No, "fick dich" does in no way mean having sex. Because "dich" means yourself. In this case, it would be: "Fuck yourself", and would you really say that (although the meaning should be just that) this could be understood as having sex? No way. One can say "Fick dich", it's perfectly fine, and it's used. But still, most people choose the english equivalent.
And secondly, the german "Verpiss dich" should be translated as "Get lost" or "Fuck off".


----------



## Orlin

Roy776 said:


> No, "fick dich" does in no way mean having sex. Because "dich" means yourself. In this case, it would be: "Fuck yourself", and would you really say that (although the meaning should be just that) this could be understood as having sex?

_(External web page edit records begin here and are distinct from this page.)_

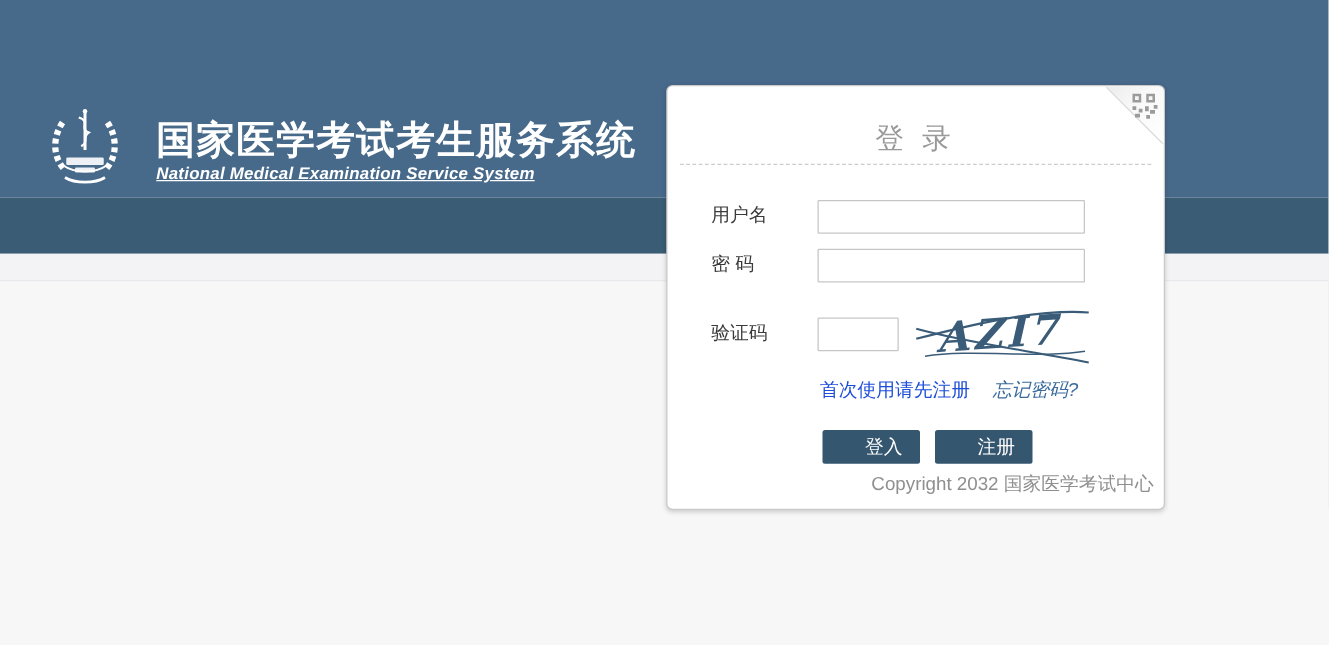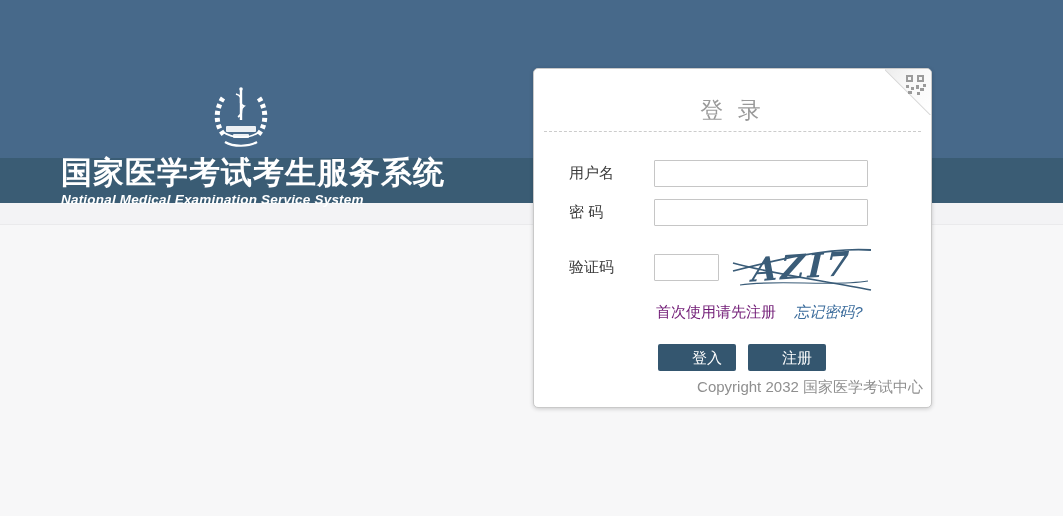"国家医学考试考生服务系统" .brand { flex-direction: column -> none }
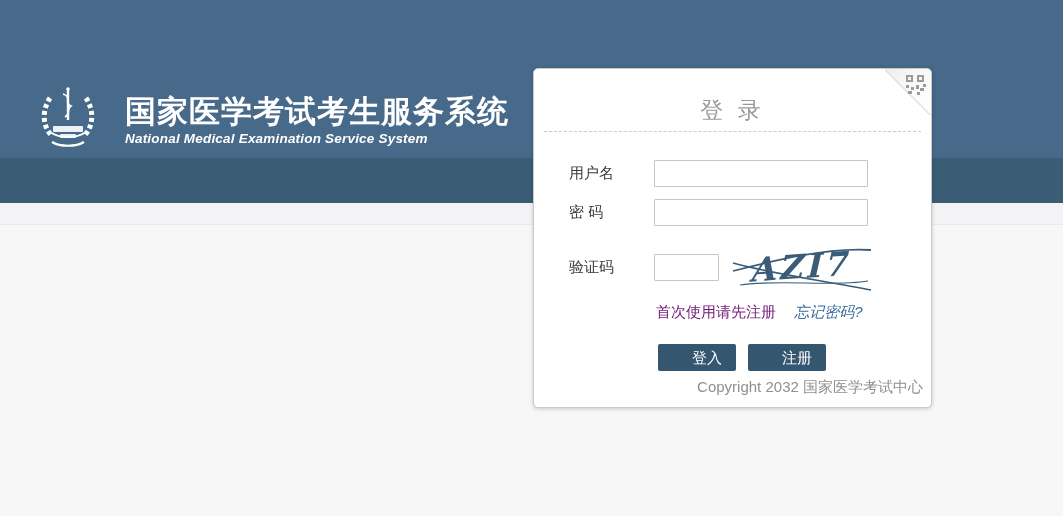"National Medical Examination Service" .brand-subtitle { text-decoration: none -> underline }
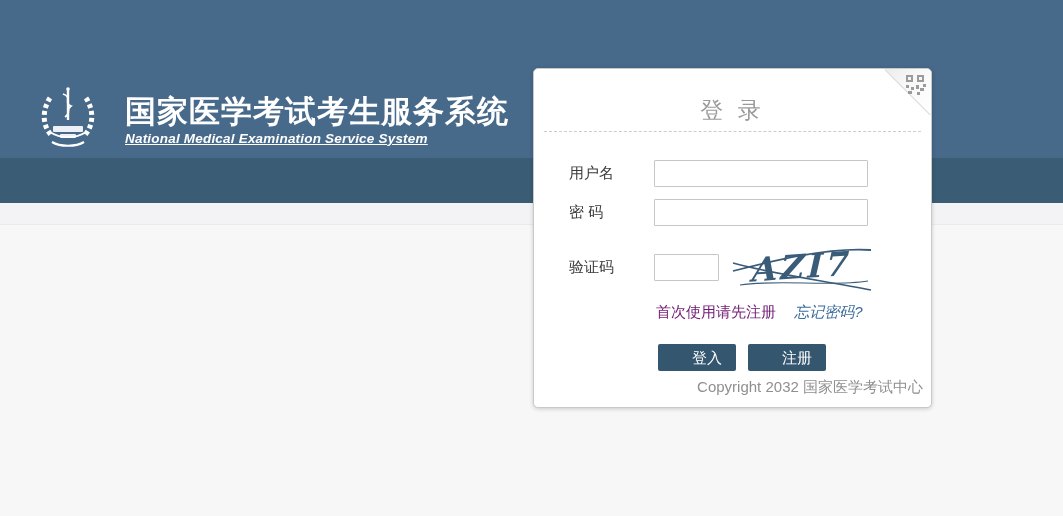"首次使用请先注册" .register-hint { color: #701a75 -> #1d4ed8 }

The same for the one that I recognize as Bulgarian.


----------



## JuicyJew

Roy776 said:


> No, "fick dich" does in no way mean having sex. Because "dich" means yourself. In this case, it would be: "Fuck yourself", and would you really say that (although the meaning should be just that) this could be understood as having sex? No way. One can say "Fick dich", it's perfectly fine, and it's used. But still, most people choose the english equivalent.
> And secondly, the german "Verpiss dich" should be translated as "Get lost" or "Fuck off".



Ah well I know it literally means fuck yourself and is closer to the literal meaning than verpiss dich is. I just meant that I was told that fick dich is nowhere near as insulting as Fuck You and people say verpiss dich more often.


----------



## Hugo Rune

Actually, I've never heard "fuck you" being used by German speakers (when they speak German that is). Could be that that's a regional difference between Germany and Austria. We use anglicisms out the wazoo but not when swearing it seems. "Fick dich" is used frequently and it's equally insulting as in English I would say. I prefer the good old Viennese "geh in' Oasch!" though.


----------



## L'irlandais

Hugo Rune said:


> ... I prefer the good old Viennese "geh in' Oasch!" though.


Hello Hugo,
I take your point, however see #17 ;  for the same reasons that the French translations was inaccurate - _"geh in' Oasch!"_ is not an accurate translation for "Fuck you".  Which makes the linked page in # 1 little more than a hodge-podge of rude/swear words in different languages, and not really worthy of discussion on these forums. ~shrug~


----------



## Hugo Rune

Well, it's not a _literal_ translation. It expresses the exact same sentiment though. Since we generally don't use many sex/genitalia related swear words and more ass/excrement related ones, one shouldn't expect a literal translation of 'fuck you'. 'Fick dich' itself is a quite recent thing, I believe, that's just taken from American culture.


----------



## L'irlandais

Understood, however your suggestion, is a direct translation of "bugger you", which is not what the originally linked page wished to translate.
(I'm seeking to underline their blatant inaccuracy, rather than trying to slight your valid contribution to this discussion.)


----------



## mataripis

In Bisaya= hindot ka/   sula ka= E sorot pa Dumaget/   pakaskas ka= southern Tagalog


----------